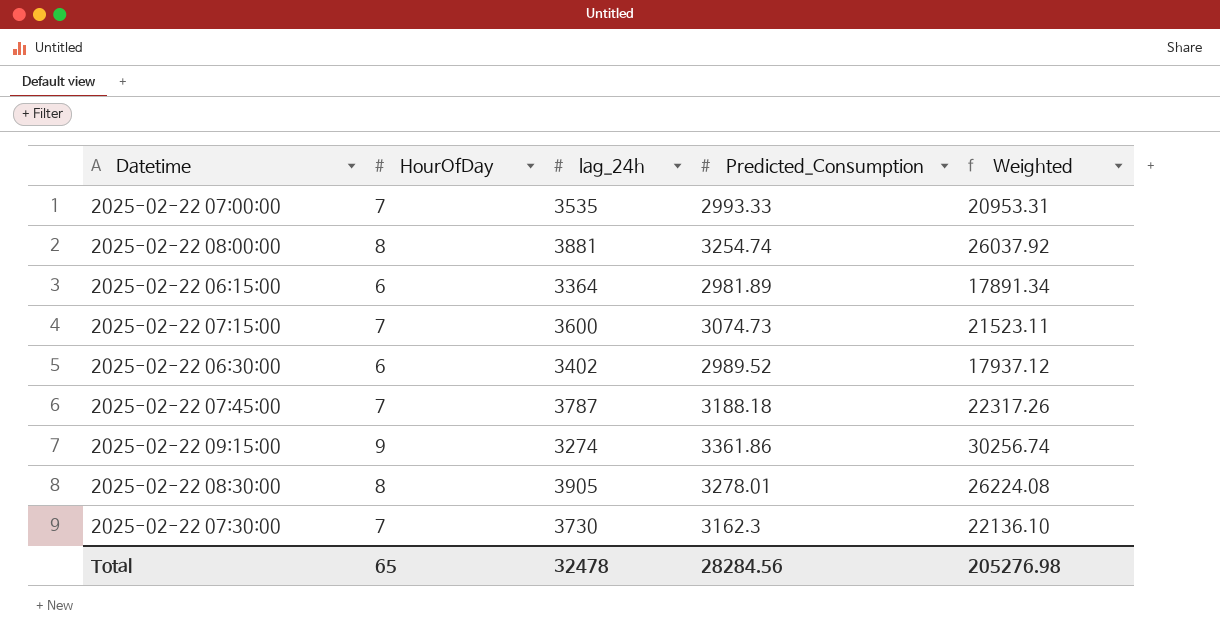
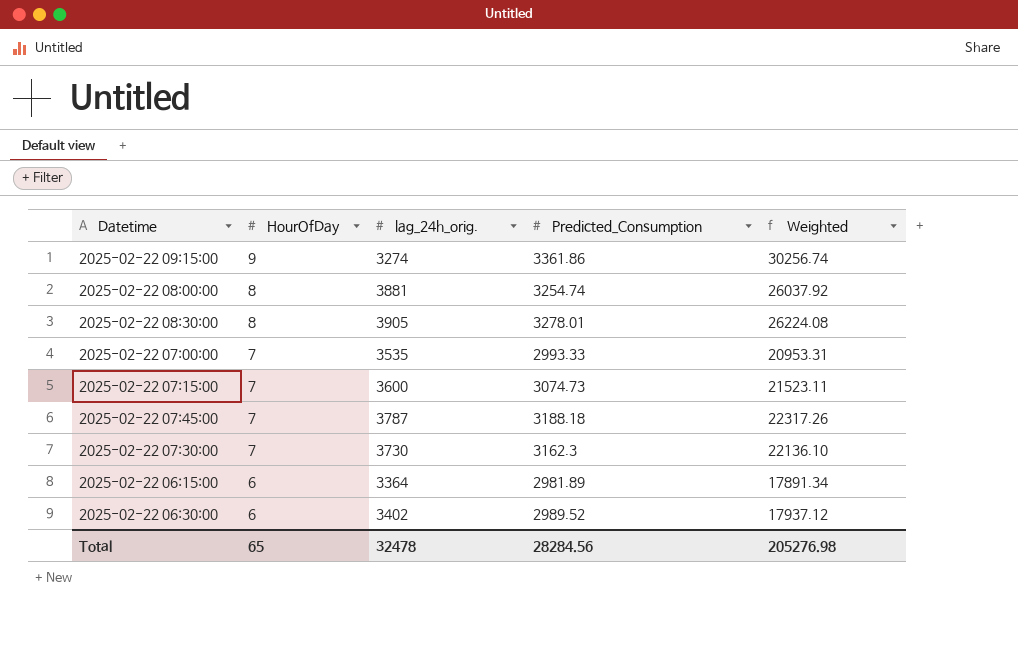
row order: none -> HourOfDay descending
column name: lag_24h -> lag_24h_orig.

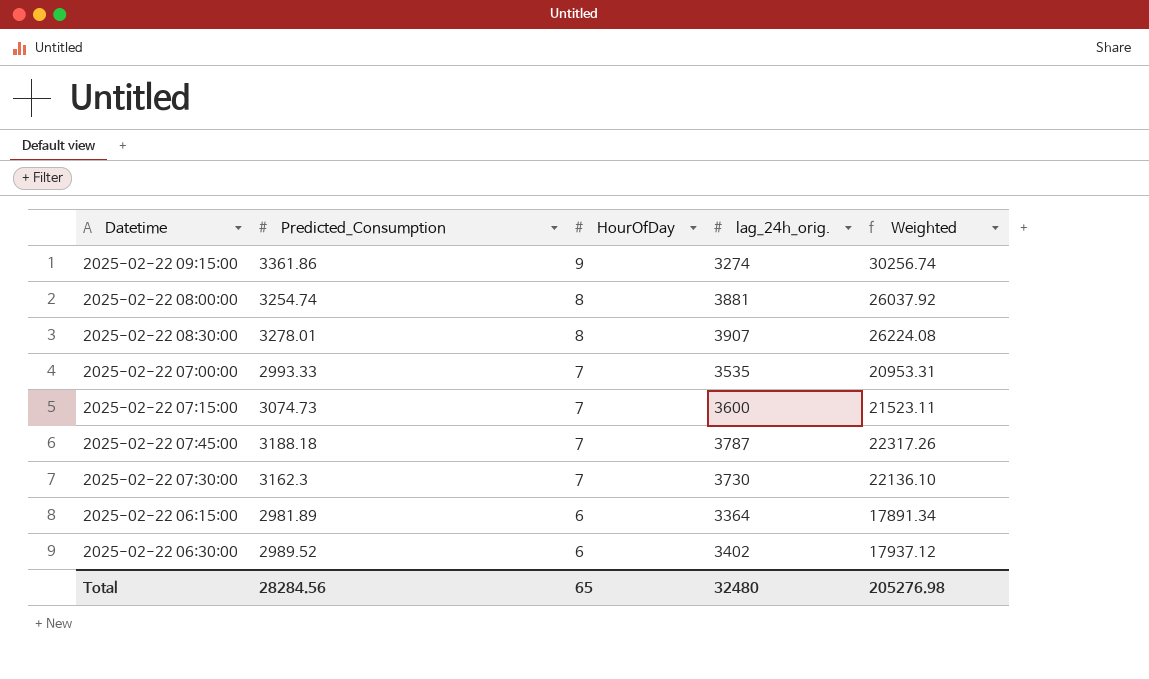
column Predicted_Consumption | position: 4 -> 2
2025-02-22 08:30:00 | lag_24h_orig.: 3905 -> 3907
Total | lag_24h_orig.: 32478 -> 32480

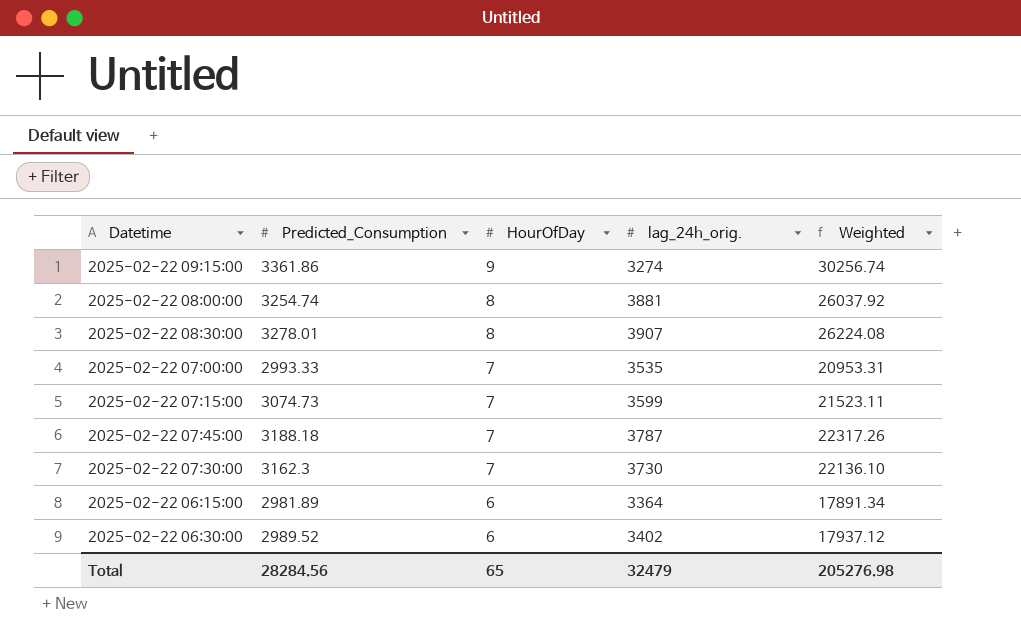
2025-02-22 07:15:00 | lag_24h_orig.: 3600 -> 3599
Total | lag_24h_orig.: 32480 -> 32479

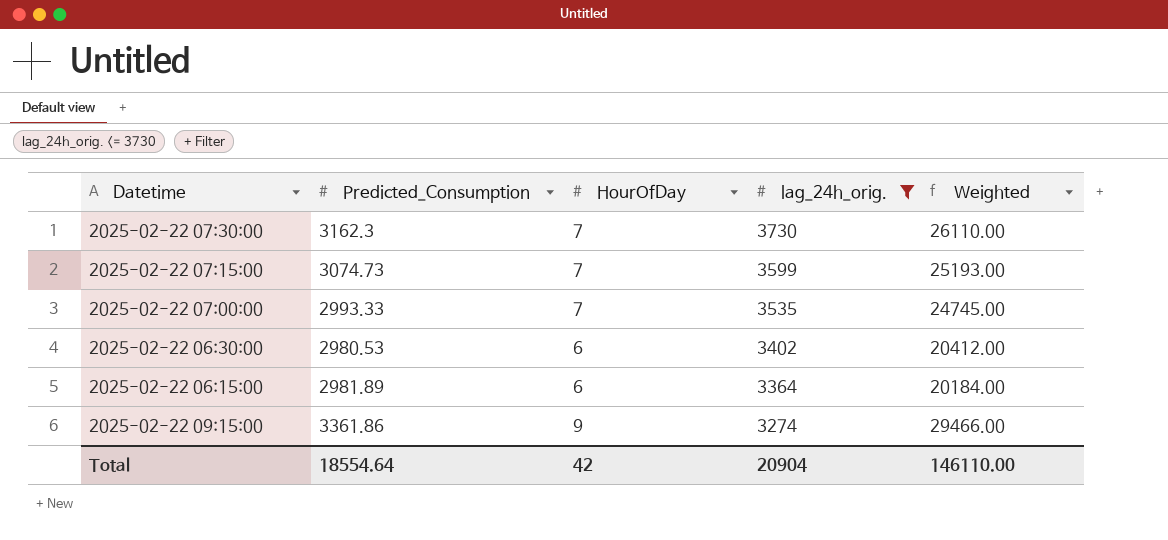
filter: none -> lag_24h_orig. <= 3730
row order: HourOfDay descending -> lag_24h_orig. descending
column Weighted | formula: [Predicted_Consumption] * [HourOfDay] -> [HourOfDay] * [lag_24h_orig.]
2025-02-22 06:30:00 | Predicted_Consumption: 2989.52 -> 2980.53
Total | Predicted_Consumption: 28284.56 -> 18554.64
Total | HourOfDay: 65 -> 42
Total | lag_24h_orig.: 32479 -> 20904
Total | Weighted: 205276.98 -> 146110.00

----

*WHAT YOU NEED TO DO*:
Search term "Total": return each line of the data that contains it.

*WRITTEN SOLUTION*:
Total | lag_24h_orig.: 32478 -> 32480
Total | lag_24h_orig.: 32480 -> 32479
Total | Predicted_Consumption: 28284.56 -> 18554.64
Total | HourOfDay: 65 -> 42
Total | lag_24h_orig.: 32479 -> 20904
Total | Weighted: 205276.98 -> 146110.00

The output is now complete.